ACTIVITY: Provide again, from the entries below, every line from the one containing "[216,761,233,767] see ->" through the one containing "[332,460,492,470] LocalizationAdministration ->", exactly as written, and no other line.

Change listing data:
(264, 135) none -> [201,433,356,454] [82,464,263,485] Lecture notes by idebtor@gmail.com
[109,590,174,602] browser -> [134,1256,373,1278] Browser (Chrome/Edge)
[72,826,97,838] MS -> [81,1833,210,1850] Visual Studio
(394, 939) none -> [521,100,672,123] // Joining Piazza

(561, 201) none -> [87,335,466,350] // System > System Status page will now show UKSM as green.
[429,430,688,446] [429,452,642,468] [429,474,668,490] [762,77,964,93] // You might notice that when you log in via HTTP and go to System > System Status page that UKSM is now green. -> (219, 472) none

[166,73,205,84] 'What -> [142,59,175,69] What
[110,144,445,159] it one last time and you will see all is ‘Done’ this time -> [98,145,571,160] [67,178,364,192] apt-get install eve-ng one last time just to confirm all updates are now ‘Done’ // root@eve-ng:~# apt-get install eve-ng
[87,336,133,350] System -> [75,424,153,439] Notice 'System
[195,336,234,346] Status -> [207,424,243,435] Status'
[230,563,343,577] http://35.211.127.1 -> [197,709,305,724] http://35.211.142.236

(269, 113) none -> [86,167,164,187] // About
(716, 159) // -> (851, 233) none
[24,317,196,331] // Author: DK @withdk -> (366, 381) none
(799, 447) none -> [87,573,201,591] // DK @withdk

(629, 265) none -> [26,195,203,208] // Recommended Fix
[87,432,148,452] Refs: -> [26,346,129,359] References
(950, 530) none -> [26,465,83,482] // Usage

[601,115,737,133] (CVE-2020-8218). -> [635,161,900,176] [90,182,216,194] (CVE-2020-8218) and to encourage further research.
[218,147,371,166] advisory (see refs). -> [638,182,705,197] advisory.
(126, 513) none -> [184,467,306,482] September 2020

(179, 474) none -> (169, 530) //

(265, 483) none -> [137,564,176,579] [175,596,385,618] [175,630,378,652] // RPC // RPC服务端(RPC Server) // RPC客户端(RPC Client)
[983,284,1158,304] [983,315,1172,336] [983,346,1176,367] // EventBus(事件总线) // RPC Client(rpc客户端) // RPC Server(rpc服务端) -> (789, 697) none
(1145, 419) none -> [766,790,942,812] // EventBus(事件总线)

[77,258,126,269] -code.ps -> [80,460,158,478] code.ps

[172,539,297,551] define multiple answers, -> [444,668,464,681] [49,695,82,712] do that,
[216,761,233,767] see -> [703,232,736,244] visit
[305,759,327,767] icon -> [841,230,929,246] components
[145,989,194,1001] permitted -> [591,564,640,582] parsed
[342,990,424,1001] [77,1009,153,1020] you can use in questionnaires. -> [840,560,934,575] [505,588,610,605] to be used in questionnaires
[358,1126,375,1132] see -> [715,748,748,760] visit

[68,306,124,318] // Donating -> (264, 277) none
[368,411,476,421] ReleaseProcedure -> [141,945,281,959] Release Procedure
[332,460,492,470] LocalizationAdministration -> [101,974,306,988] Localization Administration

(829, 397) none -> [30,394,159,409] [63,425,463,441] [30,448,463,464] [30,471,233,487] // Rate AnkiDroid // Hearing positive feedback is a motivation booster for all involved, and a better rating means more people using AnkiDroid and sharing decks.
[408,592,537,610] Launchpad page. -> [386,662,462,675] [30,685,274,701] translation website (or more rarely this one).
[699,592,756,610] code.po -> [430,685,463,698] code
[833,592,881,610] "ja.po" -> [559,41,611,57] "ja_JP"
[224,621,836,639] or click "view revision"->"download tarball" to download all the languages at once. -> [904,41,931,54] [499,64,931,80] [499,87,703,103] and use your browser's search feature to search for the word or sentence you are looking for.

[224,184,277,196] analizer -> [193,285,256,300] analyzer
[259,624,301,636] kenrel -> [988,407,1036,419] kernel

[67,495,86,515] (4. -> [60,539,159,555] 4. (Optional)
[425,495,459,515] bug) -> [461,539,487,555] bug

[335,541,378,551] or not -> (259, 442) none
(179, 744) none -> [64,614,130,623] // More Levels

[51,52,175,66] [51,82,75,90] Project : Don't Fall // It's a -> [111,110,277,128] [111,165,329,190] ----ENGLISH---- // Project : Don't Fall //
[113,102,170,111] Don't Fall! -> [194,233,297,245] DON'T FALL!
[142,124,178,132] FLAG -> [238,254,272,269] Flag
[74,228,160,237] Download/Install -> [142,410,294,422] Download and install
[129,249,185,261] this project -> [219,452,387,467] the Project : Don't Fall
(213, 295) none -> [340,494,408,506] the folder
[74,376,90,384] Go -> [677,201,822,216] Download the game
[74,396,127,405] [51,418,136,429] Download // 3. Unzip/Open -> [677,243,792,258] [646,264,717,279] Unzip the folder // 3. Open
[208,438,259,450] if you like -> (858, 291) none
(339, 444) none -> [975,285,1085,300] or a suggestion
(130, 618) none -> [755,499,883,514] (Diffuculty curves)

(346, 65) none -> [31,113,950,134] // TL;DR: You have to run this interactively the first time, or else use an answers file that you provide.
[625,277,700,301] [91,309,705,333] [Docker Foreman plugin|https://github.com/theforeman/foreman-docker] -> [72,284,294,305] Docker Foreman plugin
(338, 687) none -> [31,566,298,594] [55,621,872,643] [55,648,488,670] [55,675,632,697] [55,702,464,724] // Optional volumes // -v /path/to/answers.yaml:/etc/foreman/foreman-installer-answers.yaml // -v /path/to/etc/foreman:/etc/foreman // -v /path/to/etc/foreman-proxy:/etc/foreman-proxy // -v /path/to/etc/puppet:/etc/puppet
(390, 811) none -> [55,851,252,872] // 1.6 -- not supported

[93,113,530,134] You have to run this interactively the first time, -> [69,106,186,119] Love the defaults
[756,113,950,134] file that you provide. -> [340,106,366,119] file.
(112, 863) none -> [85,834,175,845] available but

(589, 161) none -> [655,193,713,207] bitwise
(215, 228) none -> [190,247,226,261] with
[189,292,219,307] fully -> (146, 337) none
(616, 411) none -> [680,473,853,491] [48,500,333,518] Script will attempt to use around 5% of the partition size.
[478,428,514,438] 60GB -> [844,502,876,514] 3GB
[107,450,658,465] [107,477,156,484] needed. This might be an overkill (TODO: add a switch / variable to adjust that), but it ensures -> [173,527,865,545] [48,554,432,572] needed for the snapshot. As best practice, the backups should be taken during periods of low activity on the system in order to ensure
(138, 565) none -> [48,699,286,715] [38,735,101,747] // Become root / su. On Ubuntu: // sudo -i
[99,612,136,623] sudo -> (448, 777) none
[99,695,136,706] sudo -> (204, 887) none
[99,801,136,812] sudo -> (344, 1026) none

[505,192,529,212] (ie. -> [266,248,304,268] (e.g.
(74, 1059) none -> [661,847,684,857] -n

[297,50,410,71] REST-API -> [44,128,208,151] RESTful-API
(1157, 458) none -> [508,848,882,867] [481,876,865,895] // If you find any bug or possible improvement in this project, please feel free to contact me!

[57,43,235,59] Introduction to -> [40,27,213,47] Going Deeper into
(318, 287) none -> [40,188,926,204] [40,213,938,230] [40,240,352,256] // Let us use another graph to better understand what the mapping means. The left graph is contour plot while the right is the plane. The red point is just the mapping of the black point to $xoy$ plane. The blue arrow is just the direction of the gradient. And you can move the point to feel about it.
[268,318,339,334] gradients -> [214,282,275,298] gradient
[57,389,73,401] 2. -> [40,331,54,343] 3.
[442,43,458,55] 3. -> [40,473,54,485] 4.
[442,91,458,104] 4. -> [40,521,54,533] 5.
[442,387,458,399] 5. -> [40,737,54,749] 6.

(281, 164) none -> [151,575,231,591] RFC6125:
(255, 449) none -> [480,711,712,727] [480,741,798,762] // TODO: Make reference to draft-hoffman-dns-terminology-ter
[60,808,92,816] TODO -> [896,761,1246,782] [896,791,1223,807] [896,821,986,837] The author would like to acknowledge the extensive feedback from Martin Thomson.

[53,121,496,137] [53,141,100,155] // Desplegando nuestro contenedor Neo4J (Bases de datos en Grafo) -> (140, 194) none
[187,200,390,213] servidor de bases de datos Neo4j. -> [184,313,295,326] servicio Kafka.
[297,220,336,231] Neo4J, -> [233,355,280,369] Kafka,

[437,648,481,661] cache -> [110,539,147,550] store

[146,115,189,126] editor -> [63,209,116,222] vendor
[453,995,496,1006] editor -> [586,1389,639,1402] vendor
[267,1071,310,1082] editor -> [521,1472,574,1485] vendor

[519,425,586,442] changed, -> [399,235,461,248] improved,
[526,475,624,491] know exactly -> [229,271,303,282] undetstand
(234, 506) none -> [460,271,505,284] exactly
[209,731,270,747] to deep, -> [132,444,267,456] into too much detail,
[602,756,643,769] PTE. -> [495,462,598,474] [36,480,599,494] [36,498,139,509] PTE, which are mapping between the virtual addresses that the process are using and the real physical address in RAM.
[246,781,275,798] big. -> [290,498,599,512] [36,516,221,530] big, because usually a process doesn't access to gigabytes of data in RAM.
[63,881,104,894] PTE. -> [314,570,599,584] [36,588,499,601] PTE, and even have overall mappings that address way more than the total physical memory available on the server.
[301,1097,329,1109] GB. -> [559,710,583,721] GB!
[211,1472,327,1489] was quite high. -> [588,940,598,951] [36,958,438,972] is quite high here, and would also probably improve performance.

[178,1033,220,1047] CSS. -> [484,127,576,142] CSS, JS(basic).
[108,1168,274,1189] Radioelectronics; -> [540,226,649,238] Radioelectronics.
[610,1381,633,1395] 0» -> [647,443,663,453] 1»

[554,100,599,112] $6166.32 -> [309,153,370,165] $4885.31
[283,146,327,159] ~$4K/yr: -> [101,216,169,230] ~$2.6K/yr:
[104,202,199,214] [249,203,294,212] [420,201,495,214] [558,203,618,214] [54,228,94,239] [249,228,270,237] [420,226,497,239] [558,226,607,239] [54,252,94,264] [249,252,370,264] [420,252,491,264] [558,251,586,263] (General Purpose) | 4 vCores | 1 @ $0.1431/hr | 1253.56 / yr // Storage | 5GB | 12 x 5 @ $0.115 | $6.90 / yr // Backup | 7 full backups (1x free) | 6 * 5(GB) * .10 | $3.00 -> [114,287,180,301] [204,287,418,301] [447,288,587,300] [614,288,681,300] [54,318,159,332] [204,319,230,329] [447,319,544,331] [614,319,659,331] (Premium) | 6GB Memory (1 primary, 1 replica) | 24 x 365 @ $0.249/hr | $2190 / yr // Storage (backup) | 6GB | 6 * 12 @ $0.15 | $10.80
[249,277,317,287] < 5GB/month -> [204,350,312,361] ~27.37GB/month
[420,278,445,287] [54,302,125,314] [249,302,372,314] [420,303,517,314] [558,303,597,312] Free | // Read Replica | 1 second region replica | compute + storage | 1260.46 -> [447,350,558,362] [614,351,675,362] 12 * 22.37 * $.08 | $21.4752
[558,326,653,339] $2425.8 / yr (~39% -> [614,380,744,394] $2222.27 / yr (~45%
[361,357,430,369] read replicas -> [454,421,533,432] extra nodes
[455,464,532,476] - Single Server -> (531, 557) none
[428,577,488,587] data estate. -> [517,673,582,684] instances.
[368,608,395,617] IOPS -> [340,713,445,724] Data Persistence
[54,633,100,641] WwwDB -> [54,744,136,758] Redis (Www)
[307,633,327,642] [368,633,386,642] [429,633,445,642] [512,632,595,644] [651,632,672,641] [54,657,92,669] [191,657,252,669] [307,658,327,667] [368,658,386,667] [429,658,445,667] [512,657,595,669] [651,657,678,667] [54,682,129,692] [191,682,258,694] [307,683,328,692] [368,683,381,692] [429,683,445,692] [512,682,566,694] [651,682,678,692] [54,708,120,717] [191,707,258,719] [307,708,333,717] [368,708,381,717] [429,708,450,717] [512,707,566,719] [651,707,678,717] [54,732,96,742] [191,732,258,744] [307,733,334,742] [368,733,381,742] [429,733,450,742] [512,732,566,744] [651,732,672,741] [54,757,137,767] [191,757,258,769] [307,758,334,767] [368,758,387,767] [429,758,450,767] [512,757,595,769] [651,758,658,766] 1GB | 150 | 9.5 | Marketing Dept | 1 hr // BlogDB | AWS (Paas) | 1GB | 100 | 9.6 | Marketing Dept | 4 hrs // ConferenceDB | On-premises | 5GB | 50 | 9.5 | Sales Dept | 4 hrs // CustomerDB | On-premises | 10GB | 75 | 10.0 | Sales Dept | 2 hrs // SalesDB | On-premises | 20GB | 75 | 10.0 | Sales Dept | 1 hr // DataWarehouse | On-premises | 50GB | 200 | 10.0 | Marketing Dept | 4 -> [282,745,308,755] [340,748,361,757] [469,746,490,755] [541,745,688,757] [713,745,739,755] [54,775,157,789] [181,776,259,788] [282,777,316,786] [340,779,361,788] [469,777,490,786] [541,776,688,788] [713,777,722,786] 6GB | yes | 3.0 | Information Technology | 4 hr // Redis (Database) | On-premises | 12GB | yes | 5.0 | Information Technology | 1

ANSWER TO THE PROBLEM:
[216,761,233,767] see -> [703,232,736,244] visit
[305,759,327,767] icon -> [841,230,929,246] components
[145,989,194,1001] permitted -> [591,564,640,582] parsed
[342,990,424,1001] [77,1009,153,1020] you can use in questionnaires. -> [840,560,934,575] [505,588,610,605] to be used in questionnaires
[358,1126,375,1132] see -> [715,748,748,760] visit

[68,306,124,318] // Donating -> (264, 277) none
[368,411,476,421] ReleaseProcedure -> [141,945,281,959] Release Procedure
[332,460,492,470] LocalizationAdministration -> [101,974,306,988] Localization Administration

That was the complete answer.